Dole, Clinton Duel For Western Voters Over Environment
| ASHLAND, ORE.
In his trip to a lumber mill in northern California this week, Bob Dole joined a long line of Republicans accusing President Clinton of conducting a "war on the West."
The ploy worked in the 1994 mid-term elections across much of the region when Republicans ran specifically against Mr. Clinton and his controversial Secretary of the Interior Bruce Babbitt. Democratic candidates for Congress and statehouses (including some incumbents) fell left and right, particularly in rural areas dependent on ranching, mining, and logging.
Indeed, railing against government interference from back East is as much a part of Western tradition as are jeans and big hats.
Westerners "usually regarded the federal government much as they would regard a particularly scratchy wool shirt in winter," Richard White, a University of Washington history professor, has observed. "It was all that was keeping them warm, but it still irritated them."
Traditional Westerners still complain - these days about environmental-protection laws and efforts to curb subsidies for extractive industries on federal land.
Mr. Dole was playing to these potential voters during his visit to Redding, Calif., Monday (and to Billings, Mont., the day before), pledging that "when I am president, the West will receive cooperation rather than confrontation from the White House."
And the reaction at the Dole rallies was particularly enthusiastic when the GOP presidential candidate said, "It's time to get rid of Bruce Babbitt and appoint a new secretary of the interior."
Mr. Babbitt seems an inviting target here. He has been a big supporter of the Endangered Species Act, which critics say has cost jobs. Early in this presidential term, Babbitt tried to raise grazing fees on public land. And he has ridiculed the 1872 mining law that critics say still lets miners reap billions in revenues from precious metals at a relative cost of pennies in fees to mine federal land.
But Babbitt, and therefore Clinton, has several things going for him in this latest skirmish in a battle that's gone on for a century.
He's successfully shown - especially in the key state of California - that plans for protecting endangered species can be done in cooperation with local governments and developers.
With Republican state officials and private land owners, Babbitt recently announced a 38,000-acre conservation plan to protect 44 rare plants and animals in Orange County, Calif. - not exactly a liberal, pro-environment bastion.
Meanwhile, Americans around the country increasingly see federal lands out West as part of their heritage and domain. The Cleveland Plain Dealer and the Chicago Sun-Times this week both editorialized against "salvage logging" proposals favored by conservative Western lawmakers.
The demographics of the West also are changing in a direction that favors environmental protection and Babbitt's position. For example, there now are more jobs in Oregon in computer chips than in wood chips, and many regional economists say that a uniquely attractive environment is great for an economy that continues to outpace the rest of the country.

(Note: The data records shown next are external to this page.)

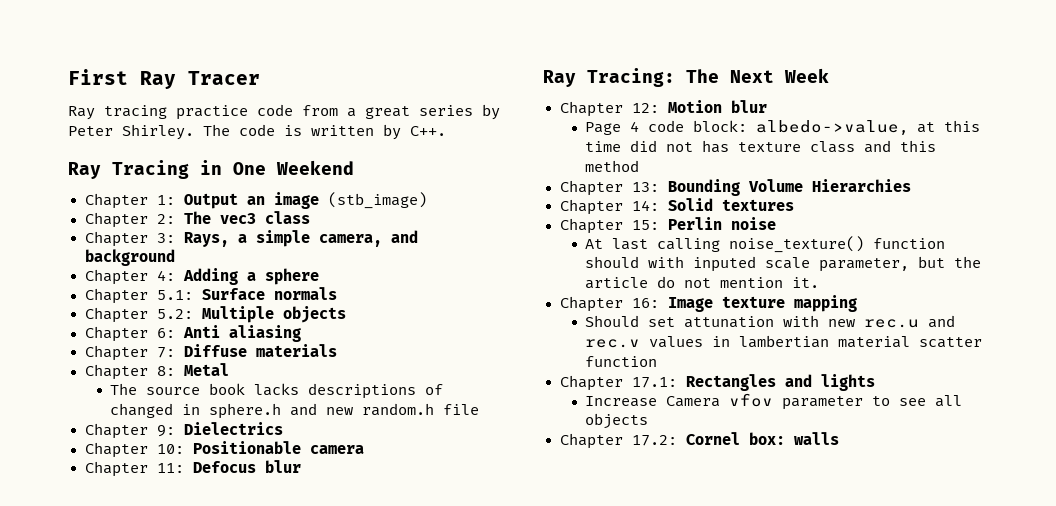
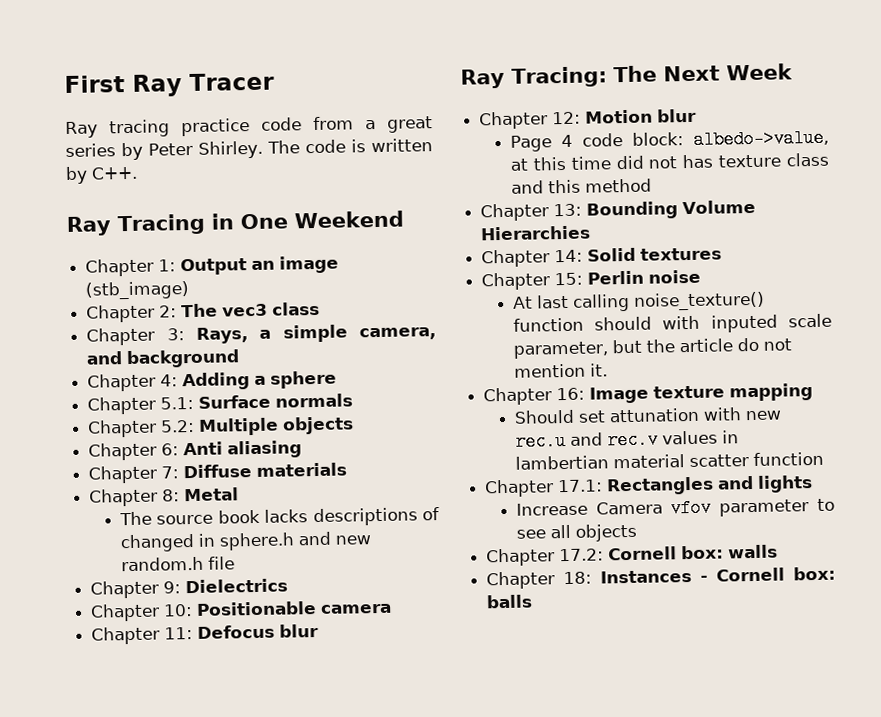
[685,432,740,445] Cornel -> [608,546,678,561] Cornell
(839, 438) none -> [486,566,836,590] [486,594,534,609] // Chapter 18: Instances - Cornell box: balls

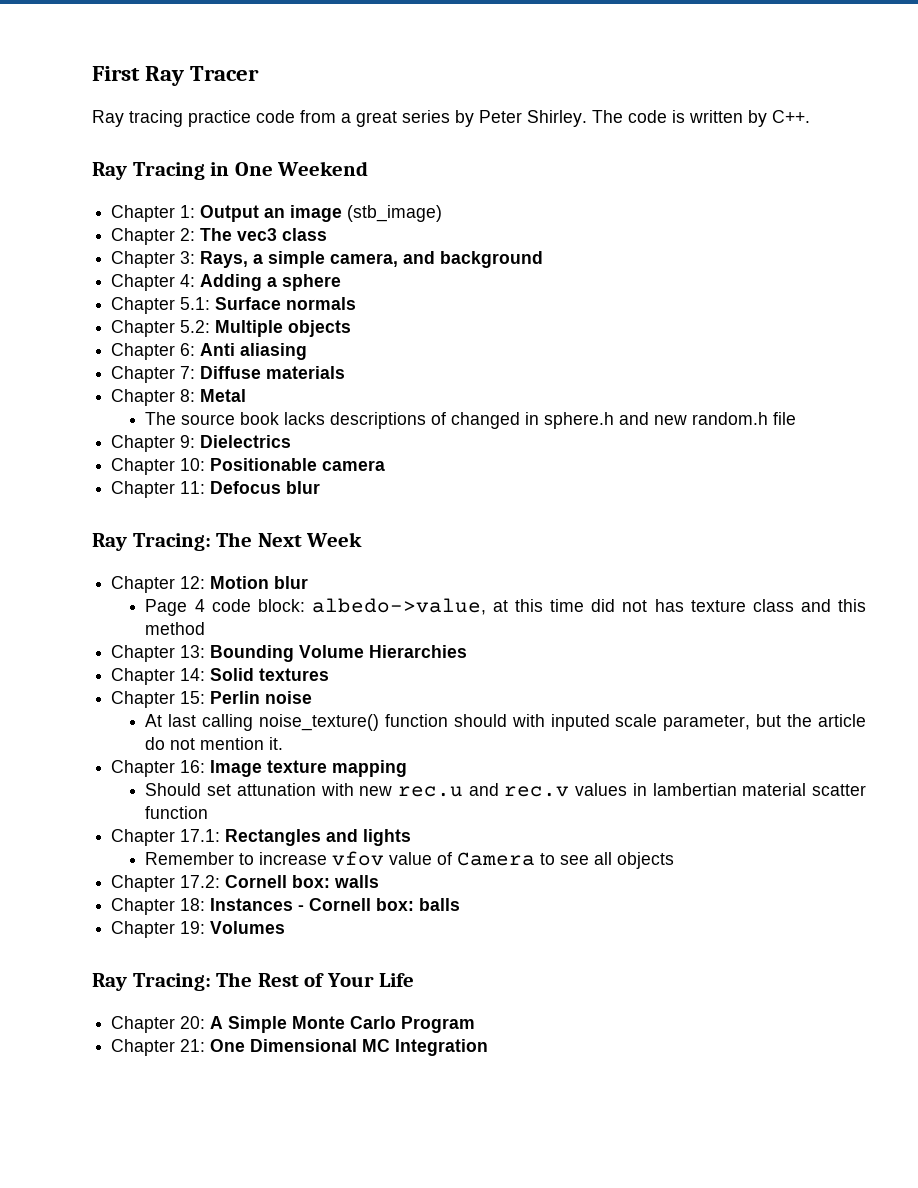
[515,498,810,518] Increase Camera vfov parameter -> [145,851,536,866] Remember to increase vfov value of Camera
(534, 601) none -> [111,921,286,938] [92,972,415,991] [111,1016,476,1033] [111,1039,489,1056] // Chapter 19: Volumes // Ray Tracing: The Rest of Your Life // Chapter 20: A Simple Monte Carlo Program // Chapter 21: One Dimensional MC Integration

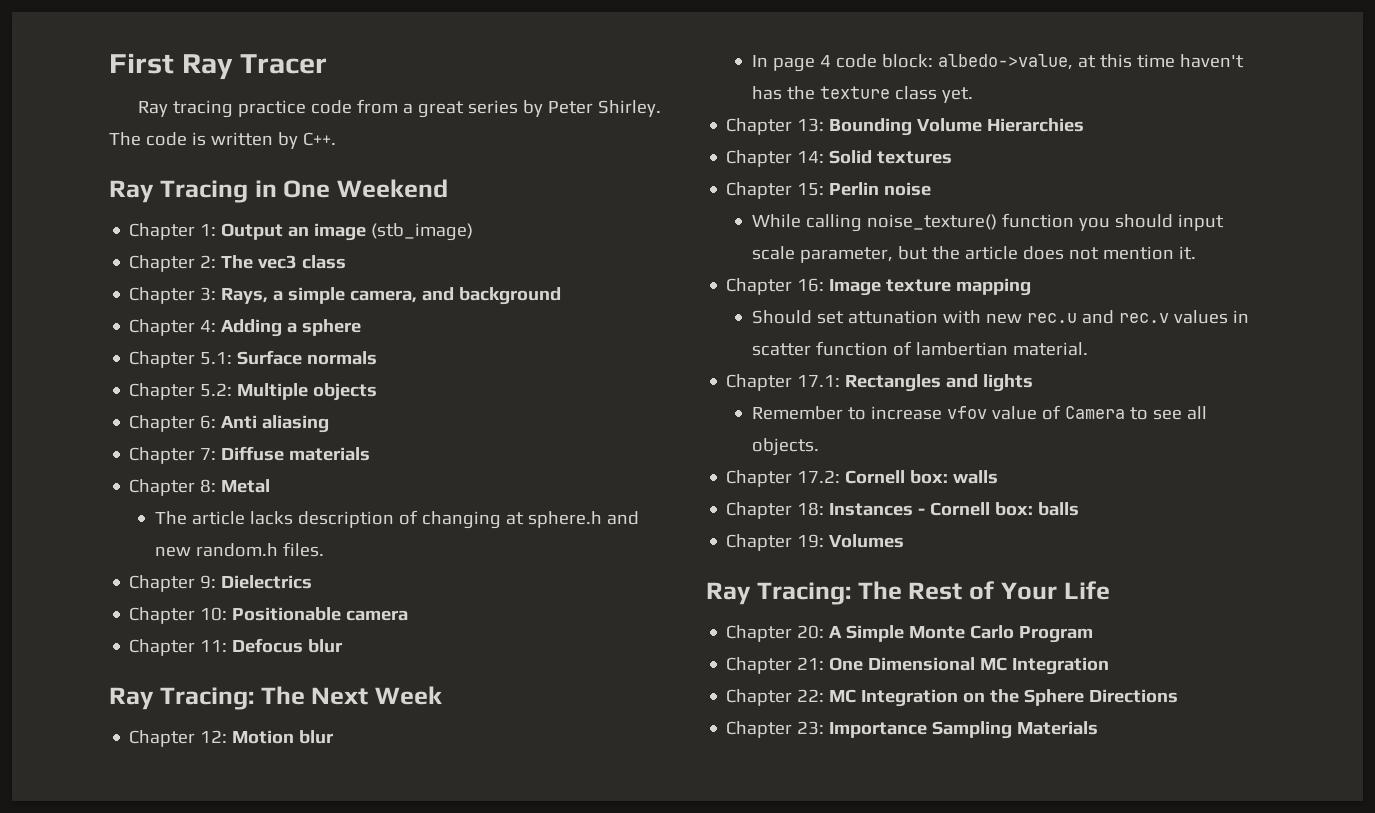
[181,412,540,429] source book lacks descriptions of changed in -> [191,510,524,529] article lacks description of changing at
[773,412,797,425] file -> [282,542,324,557] files.
[145,599,188,616] Page -> [751,55,815,72] In page
[591,599,867,612] [145,622,206,635] did not has texture class and this method -> [1179,54,1244,68] [751,86,973,103] haven't has the texture class yet.
[145,714,197,727] At last -> [751,214,801,228] While
[453,714,610,731] should with inputed -> [1078,214,1224,231] you should input
[145,737,166,750] do -> [1022,246,1064,260] does
[652,783,807,796] lambertian material -> (1249, 316) none
(209, 812) none -> [892,341,1088,356] of lambertian material.
[617,852,675,869] objects -> [751,438,819,456] objects.
(489, 1047) none -> [726,689,1179,707] [726,721,1099,739] // Chapter 22: MC Integration on the Sphere Directions // Chapter 23: Importance Sampling Materials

"It makes no sense to threaten the entire economic viability of a region by degrading its natural environment in the hopes of saving a declining industry and its limited jobs," asserts Thomas Power, who chairs the economics department at the University of Montana. "Especially when it is the very quality of the region's natural landscapes that is attracting our fastest growing industries."
Even in Montana - home of "wise-use" anti-environmentalists and antigovernment "freemen" - the vast majority of those surveyed say regulations to protect the environment shouldn't be loosened, even if such regulations hinder the state's economy.
At the same time, there is mounting opposition from conservatives and environmentalists to government subsidies on such things as logging, mining, and ranching. The conservative Cato Institute in Washington, D.C., calls the 340,000 miles of logging roads built over the past 20 years by the United States Forest Service a form of "corporate welfare."
Still, Babbitt remains a lightening rod for Republican opposition to the Clinton administration west of the 100th meridian.
On Capitol Hill, Babbitt's main nemesis is Rep. Don Young (R) of Alaska, who chairs the Resources Committee in the House. From his powerful post, Mr. Young has blasted Babbitt for "rampant mismanagement" of the Interior Department, charged the secretary with misusing public funds by attending partisan events while on official trips, and accused Babbitt of using "scare tactics" to argue against belt-tightening in his department. "The management of the Department of Interior is a disgrace," he says. Babbitt denies all charges.
As a senator, Dole didn't show much interest in environmental issues. His main effort - a bill to strengthen private-property rights - has yet to be passed in the Republican Congress. But in California (where he trails in the polls) and in the rest of the region (where Clinton faces an uphill battle), he hopes to strike electoral gold in the "war on the West."